**DATA SHOWN**
=======

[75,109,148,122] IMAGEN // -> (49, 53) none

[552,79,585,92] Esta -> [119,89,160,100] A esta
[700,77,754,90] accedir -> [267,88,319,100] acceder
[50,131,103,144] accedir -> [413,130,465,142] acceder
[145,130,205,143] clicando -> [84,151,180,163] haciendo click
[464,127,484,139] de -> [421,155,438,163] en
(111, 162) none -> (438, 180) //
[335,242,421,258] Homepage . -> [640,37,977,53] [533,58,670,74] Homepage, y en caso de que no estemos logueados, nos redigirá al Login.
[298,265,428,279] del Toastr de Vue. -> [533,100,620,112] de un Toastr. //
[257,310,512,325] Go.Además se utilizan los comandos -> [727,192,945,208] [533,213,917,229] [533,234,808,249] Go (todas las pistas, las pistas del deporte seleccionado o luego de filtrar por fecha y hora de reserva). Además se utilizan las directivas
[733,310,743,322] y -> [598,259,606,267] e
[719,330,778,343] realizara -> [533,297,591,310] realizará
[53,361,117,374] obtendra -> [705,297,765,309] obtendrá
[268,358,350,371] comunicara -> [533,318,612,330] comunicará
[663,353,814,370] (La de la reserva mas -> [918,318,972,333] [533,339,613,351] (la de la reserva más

=======

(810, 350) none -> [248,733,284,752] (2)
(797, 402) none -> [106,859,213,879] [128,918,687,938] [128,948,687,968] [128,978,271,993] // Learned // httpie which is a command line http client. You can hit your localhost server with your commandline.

=======

**INSTRUCTIONS FOR THE TASK**
The lines above, starting at the one with "[552,79,585,92] Esta ->" and ending at the one with "[464,127,484,139] de -> [421,155,438,163] en", are the only ones to return, exactly as written.

**EXPECTED ANSWER**
[552,79,585,92] Esta -> [119,89,160,100] A esta
[700,77,754,90] accedir -> [267,88,319,100] acceder
[50,131,103,144] accedir -> [413,130,465,142] acceder
[145,130,205,143] clicando -> [84,151,180,163] haciendo click
[464,127,484,139] de -> [421,155,438,163] en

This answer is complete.